* _Records from a collection_
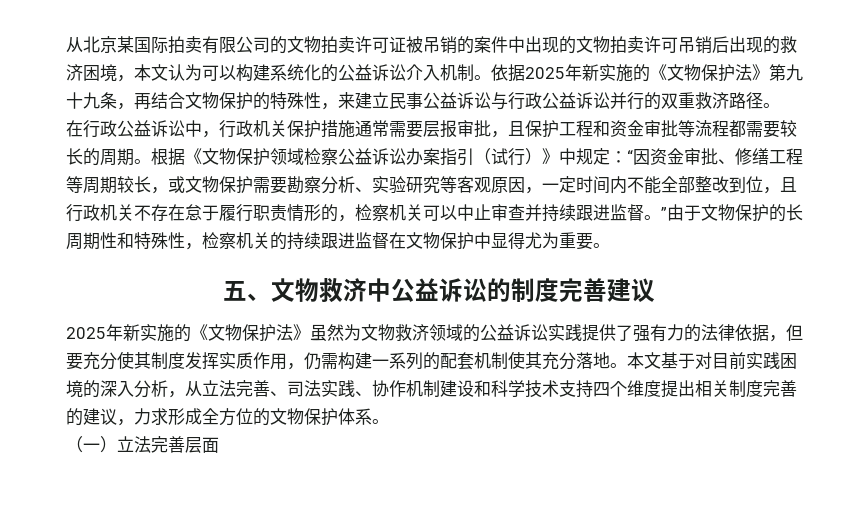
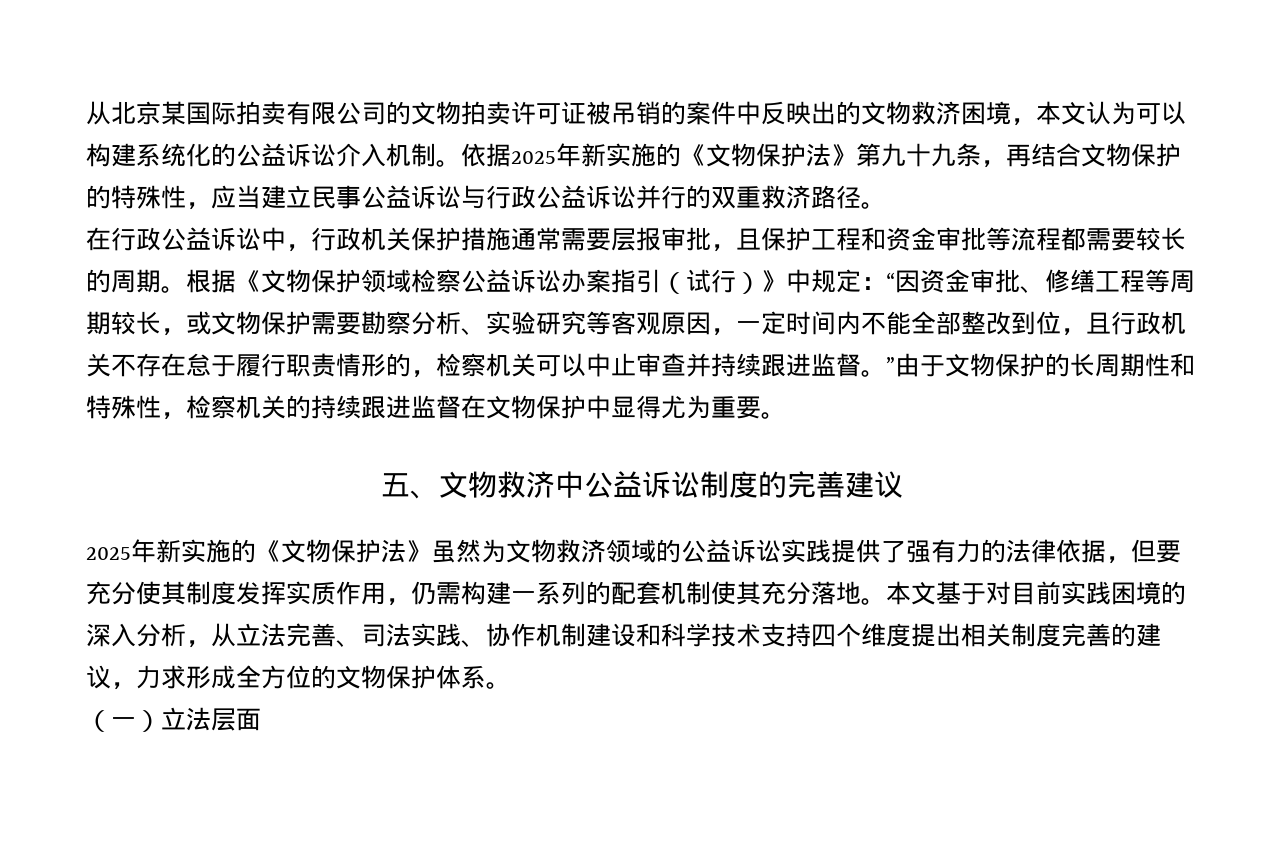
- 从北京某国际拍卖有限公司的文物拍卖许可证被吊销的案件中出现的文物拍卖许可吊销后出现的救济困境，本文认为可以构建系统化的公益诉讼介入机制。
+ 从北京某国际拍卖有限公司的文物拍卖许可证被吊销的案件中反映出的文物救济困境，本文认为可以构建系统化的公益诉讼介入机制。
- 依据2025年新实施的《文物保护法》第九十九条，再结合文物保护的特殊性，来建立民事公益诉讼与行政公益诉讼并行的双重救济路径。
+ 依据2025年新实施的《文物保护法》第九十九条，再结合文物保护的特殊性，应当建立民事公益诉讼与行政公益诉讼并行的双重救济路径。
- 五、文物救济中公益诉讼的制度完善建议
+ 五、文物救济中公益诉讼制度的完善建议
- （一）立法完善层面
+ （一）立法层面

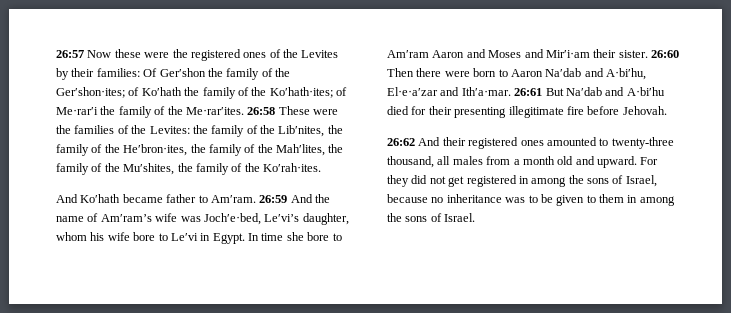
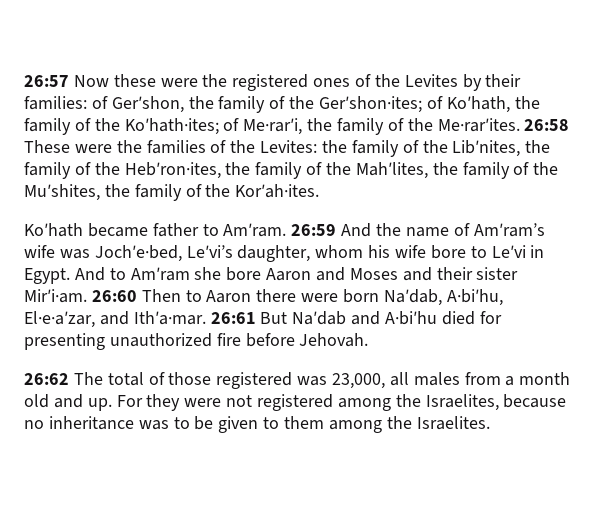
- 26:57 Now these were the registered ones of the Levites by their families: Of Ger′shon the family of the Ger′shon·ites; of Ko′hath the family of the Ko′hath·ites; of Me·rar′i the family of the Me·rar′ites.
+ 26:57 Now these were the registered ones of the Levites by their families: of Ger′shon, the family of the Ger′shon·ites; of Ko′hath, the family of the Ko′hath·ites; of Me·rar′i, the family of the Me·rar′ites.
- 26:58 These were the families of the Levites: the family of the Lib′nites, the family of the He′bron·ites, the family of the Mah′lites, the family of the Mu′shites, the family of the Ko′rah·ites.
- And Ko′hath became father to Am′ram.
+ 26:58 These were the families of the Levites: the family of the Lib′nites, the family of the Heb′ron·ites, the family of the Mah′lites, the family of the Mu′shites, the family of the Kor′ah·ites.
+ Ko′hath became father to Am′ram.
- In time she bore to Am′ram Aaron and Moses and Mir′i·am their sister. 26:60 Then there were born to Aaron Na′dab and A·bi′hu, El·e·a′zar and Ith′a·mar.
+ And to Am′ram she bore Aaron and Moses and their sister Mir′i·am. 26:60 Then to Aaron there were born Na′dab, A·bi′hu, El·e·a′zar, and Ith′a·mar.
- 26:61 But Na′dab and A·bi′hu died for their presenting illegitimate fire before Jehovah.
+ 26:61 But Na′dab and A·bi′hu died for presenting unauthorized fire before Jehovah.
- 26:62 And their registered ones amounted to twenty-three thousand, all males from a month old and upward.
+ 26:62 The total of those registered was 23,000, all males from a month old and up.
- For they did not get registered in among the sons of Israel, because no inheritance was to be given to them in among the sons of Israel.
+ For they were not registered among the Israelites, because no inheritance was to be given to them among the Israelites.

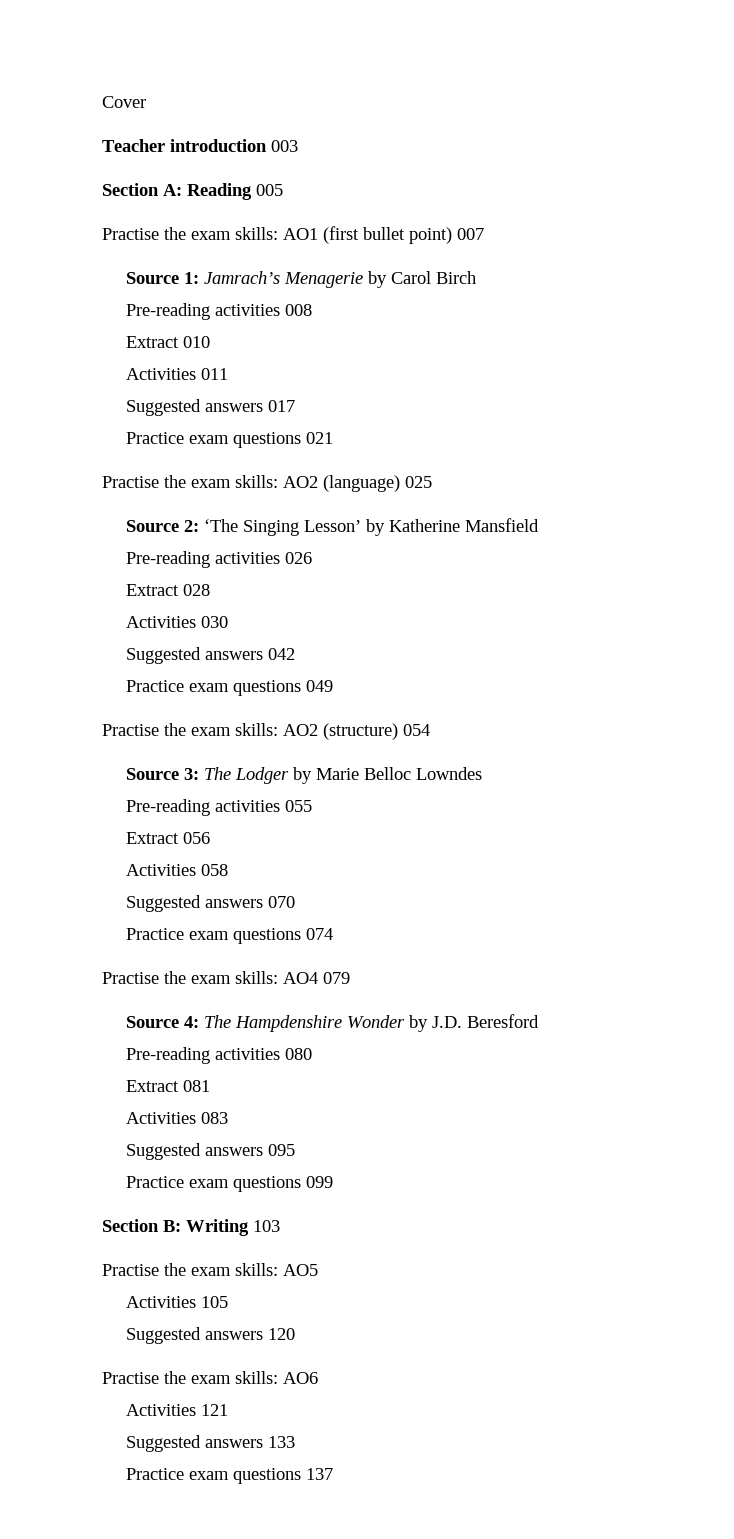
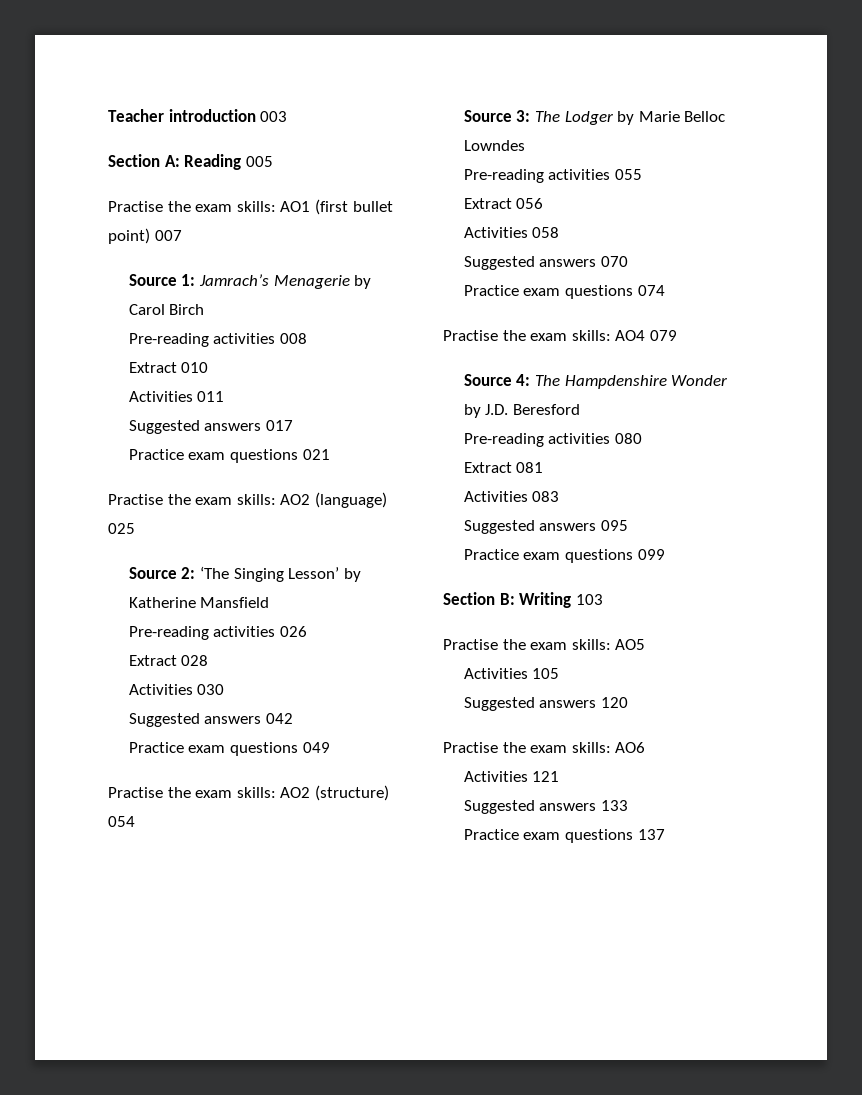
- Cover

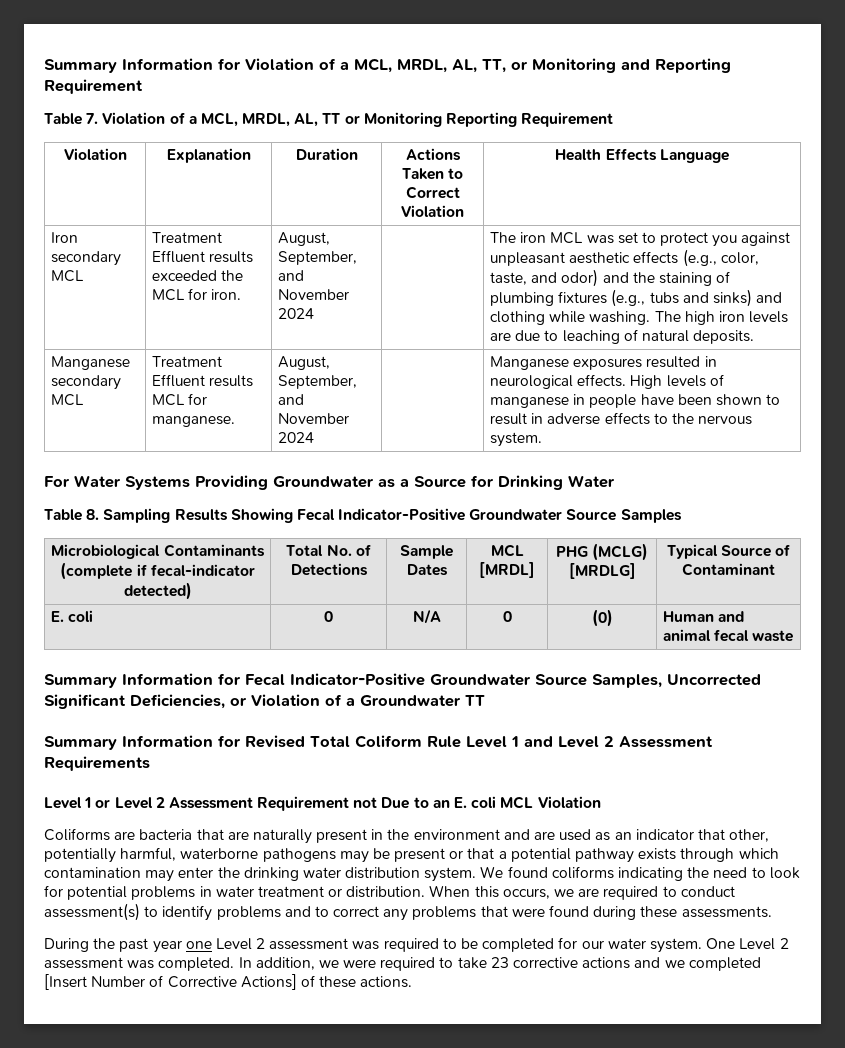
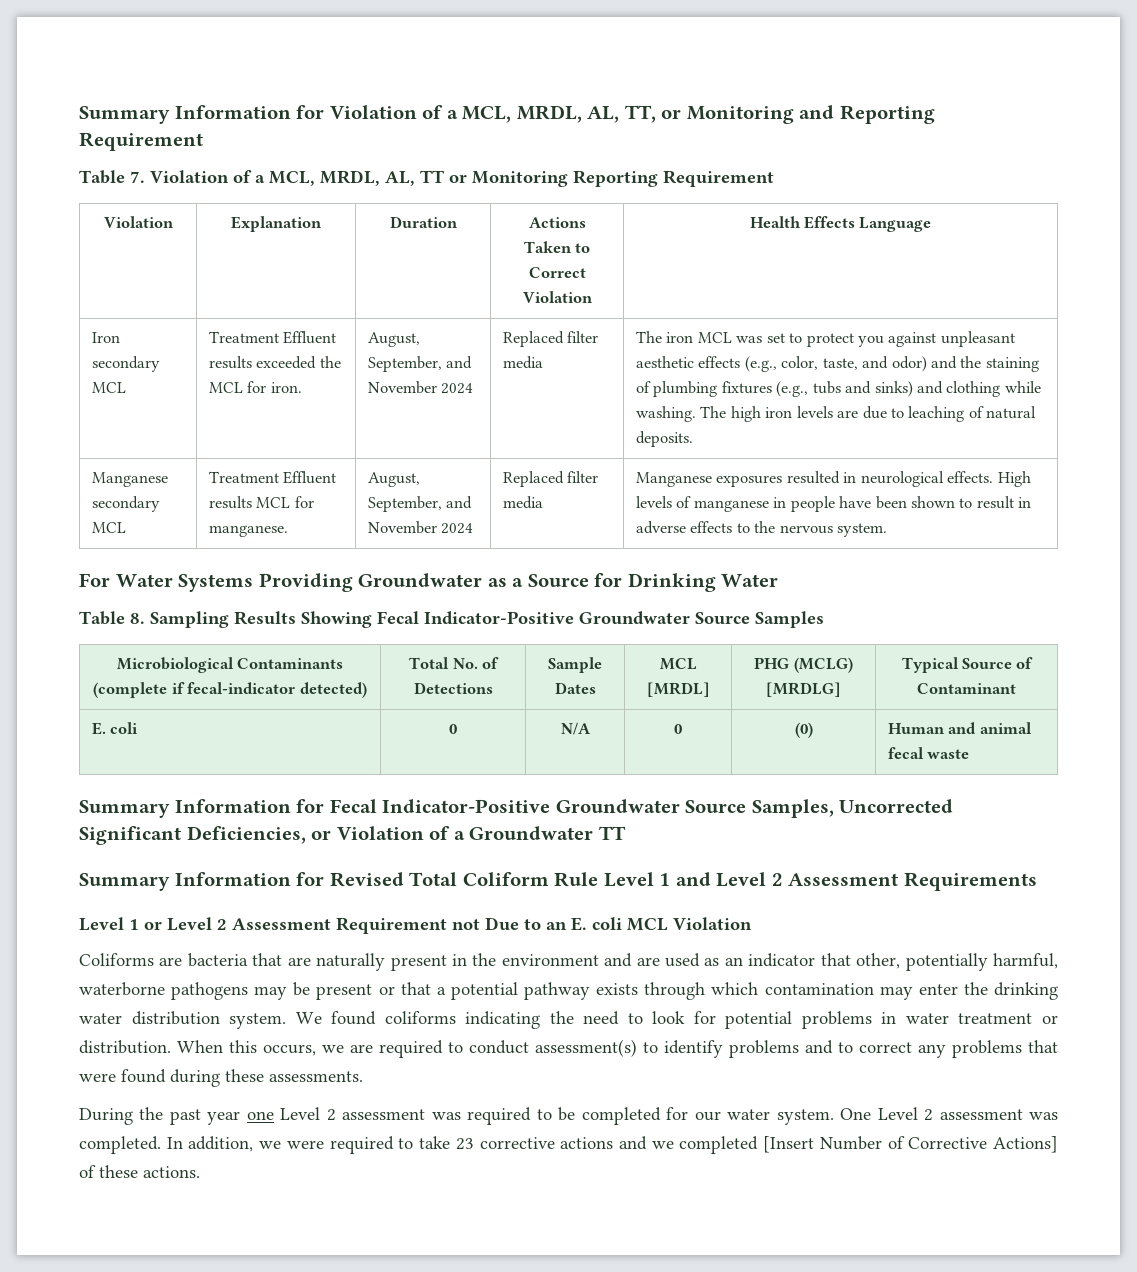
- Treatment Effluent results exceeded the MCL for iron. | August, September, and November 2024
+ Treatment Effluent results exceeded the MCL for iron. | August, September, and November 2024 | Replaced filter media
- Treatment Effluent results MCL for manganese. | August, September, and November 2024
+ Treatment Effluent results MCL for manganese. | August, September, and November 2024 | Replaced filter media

* _Problem to work on_
Every record above must be repeated exactly, with the pictures dropped.

* _Task response_
- 从北京某国际拍卖有限公司的文物拍卖许可证被吊销的案件中出现的文物拍卖许可吊销后出现的救济困境，本文认为可以构建系统化的公益诉讼介入机制。
+ 从北京某国际拍卖有限公司的文物拍卖许可证被吊销的案件中反映出的文物救济困境，本文认为可以构建系统化的公益诉讼介入机制。
- 依据2025年新实施的《文物保护法》第九十九条，再结合文物保护的特殊性，来建立民事公益诉讼与行政公益诉讼并行的双重救济路径。
+ 依据2025年新实施的《文物保护法》第九十九条，再结合文物保护的特殊性，应当建立民事公益诉讼与行政公益诉讼并行的双重救济路径。
- 五、文物救济中公益诉讼的制度完善建议
+ 五、文物救济中公益诉讼制度的完善建议
- （一）立法完善层面
+ （一）立法层面

- 26:57 Now these were the registered ones of the Levites by their families: Of Ger′shon the family of the Ger′shon·ites; of Ko′hath the family of the Ko′hath·ites; of Me·rar′i the family of the Me·rar′ites.
+ 26:57 Now these were the registered ones of the Levites by their families: of Ger′shon, the family of the Ger′shon·ites; of Ko′hath, the family of the Ko′hath·ites; of Me·rar′i, the family of the Me·rar′ites.
- 26:58 These were the families of the Levites: the family of the Lib′nites, the family of the He′bron·ites, the family of the Mah′lites, the family of the Mu′shites, the family of the Ko′rah·ites.
- And Ko′hath became father to Am′ram.
+ 26:58 These were the families of the Levites: the family of the Lib′nites, the family of the Heb′ron·ites, the family of the Mah′lites, the family of the Mu′shites, the family of the Kor′ah·ites.
+ Ko′hath became father to Am′ram.
- In time she bore to Am′ram Aaron and Moses and Mir′i·am their sister. 26:60 Then there were born to Aaron Na′dab and A·bi′hu, El·e·a′zar and Ith′a·mar.
+ And to Am′ram she bore Aaron and Moses and their sister Mir′i·am. 26:60 Then to Aaron there were born Na′dab, A·bi′hu, El·e·a′zar, and Ith′a·mar.
- 26:61 But Na′dab and A·bi′hu died for their presenting illegitimate fire before Jehovah.
+ 26:61 But Na′dab and A·bi′hu died for presenting unauthorized fire before Jehovah.
- 26:62 And their registered ones amounted to twenty-three thousand, all males from a month old and upward.
+ 26:62 The total of those registered was 23,000, all males from a month old and up.
- For they did not get registered in among the sons of Israel, because no inheritance was to be given to them in among the sons of Israel.
+ For they were not registered among the Israelites, because no inheritance was to be given to them among the Israelites.

- Cover

- Treatment Effluent results exceeded the MCL for iron. | August, September, and November 2024
+ Treatment Effluent results exceeded the MCL for iron. | August, September, and November 2024 | Replaced filter media
- Treatment Effluent results MCL for manganese. | August, September, and November 2024
+ Treatment Effluent results MCL for manganese. | August, September, and November 2024 | Replaced filter media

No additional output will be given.